* [Saved data entries]
↓↓↓
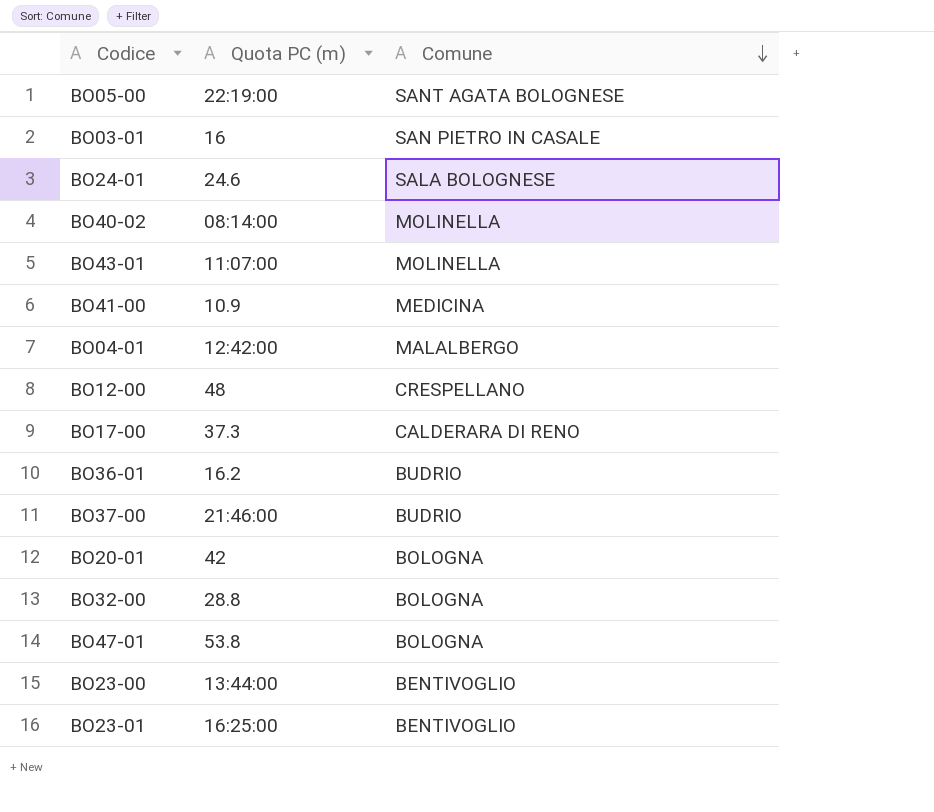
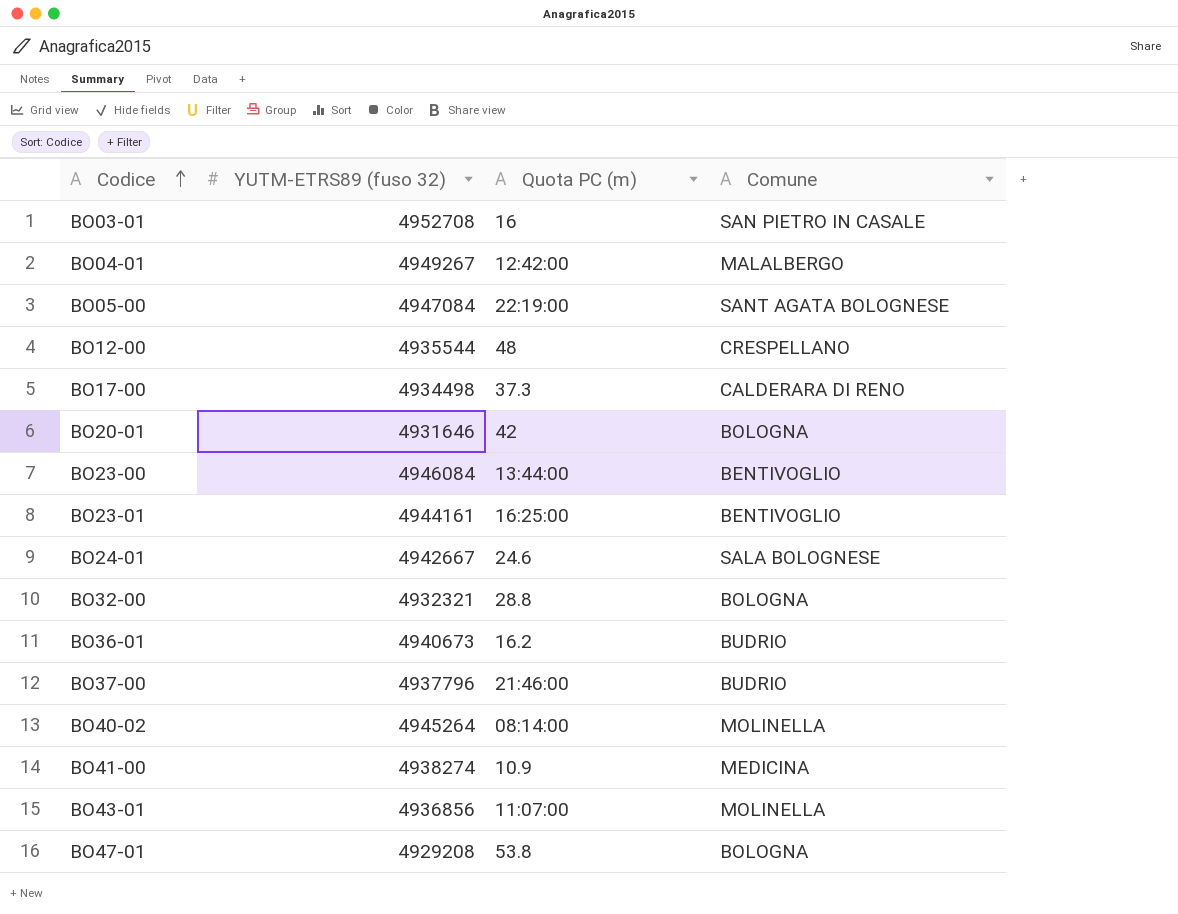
row order: Comune descending -> Codice ascending
column YUTM-ETRS89 (fuso 32) | position: none -> 2

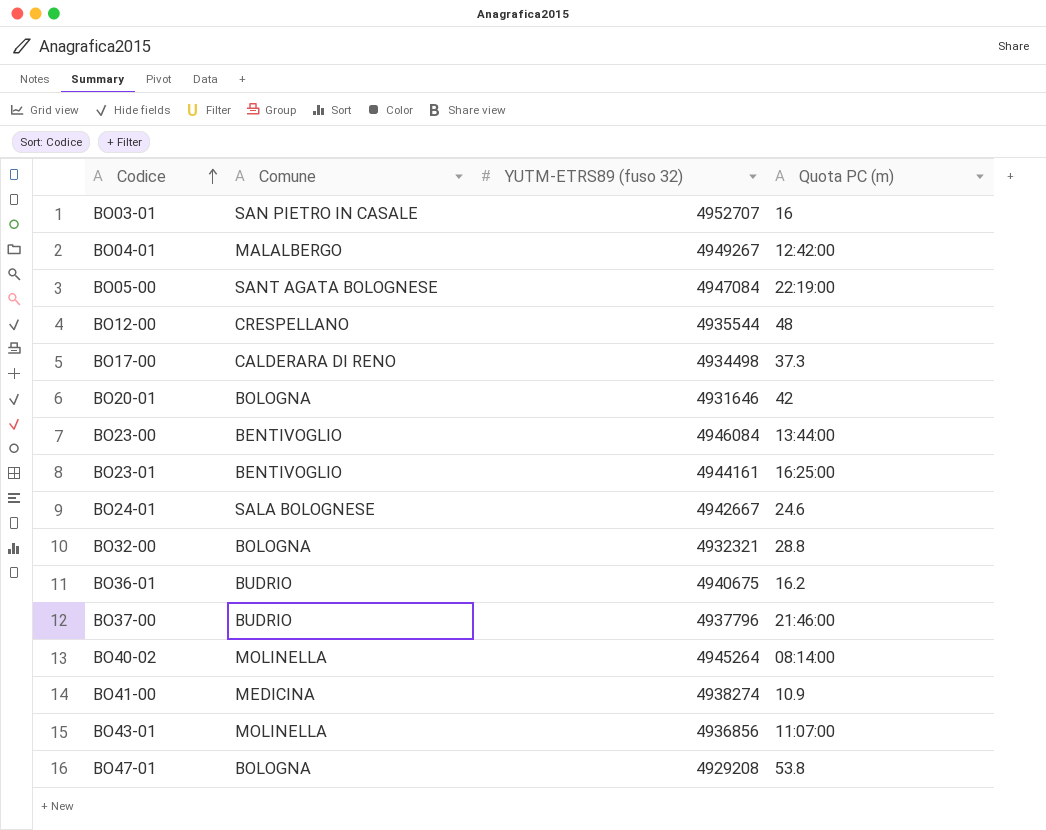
column Comune | position: 4 -> 2
BO03-01 | YUTM-ETRS89 (fuso 32): 4952708 -> 4952707
BO36-01 | YUTM-ETRS89 (fuso 32): 4940673 -> 4940675

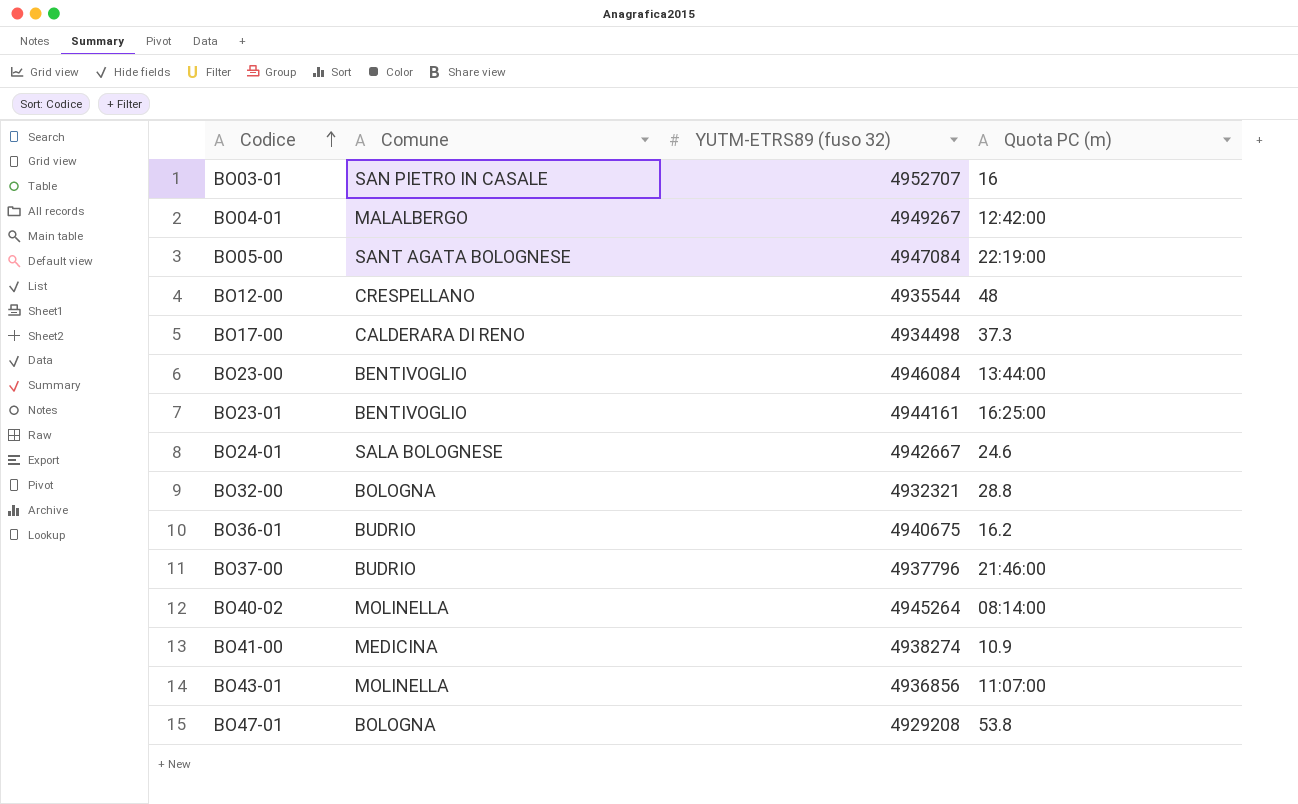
row BO20-01: BOLOGNA | 4931646 | 42 -> none

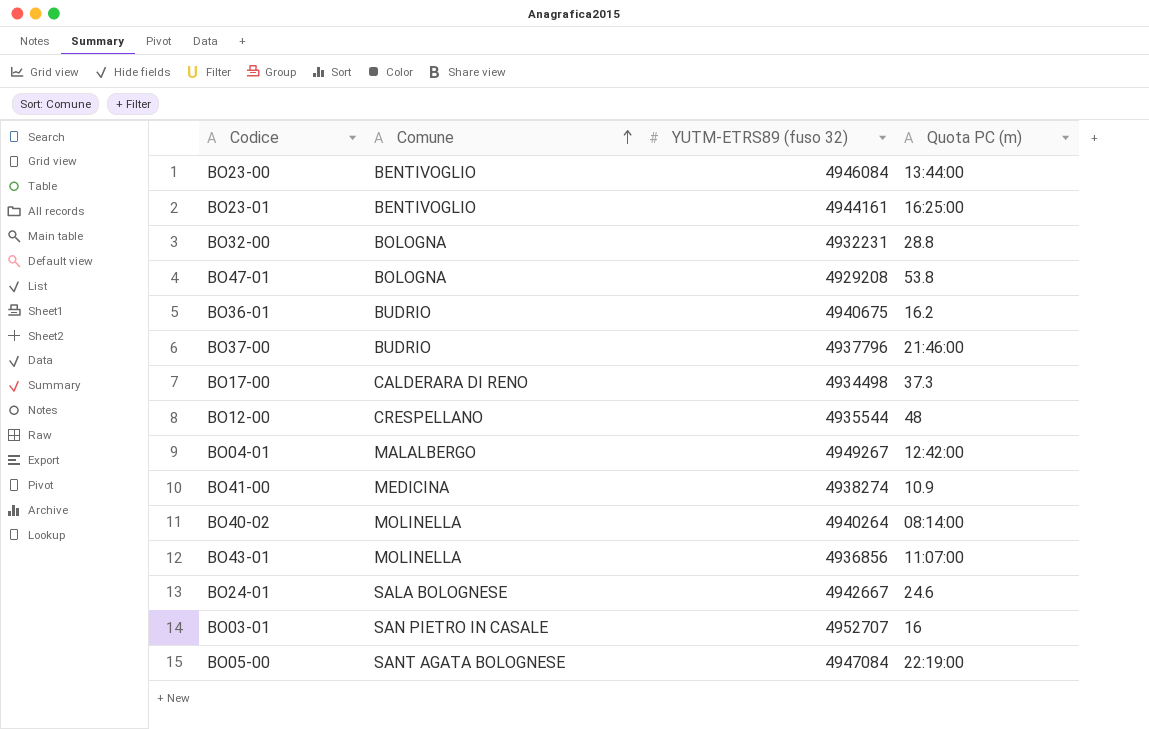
row order: Codice ascending -> Comune ascending
BO32-00 | YUTM-ETRS89 (fuso 32): 4932321 -> 4932231
BO40-02 | YUTM-ETRS89 (fuso 32): 4945264 -> 4940264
↑↑↑
* [PROBLEM TO SOLVE]
Please return only the lines running from the line with "row BO20-01: BOLOGNA | 4931646 | 42 -> none" to the final line of the data, both included, exactly and without any pictures.

* [TASK RESPONSE]
row BO20-01: BOLOGNA | 4931646 | 42 -> none

row order: Codice ascending -> Comune ascending
BO32-00 | YUTM-ETRS89 (fuso 32): 4932321 -> 4932231
BO40-02 | YUTM-ETRS89 (fuso 32): 4945264 -> 4940264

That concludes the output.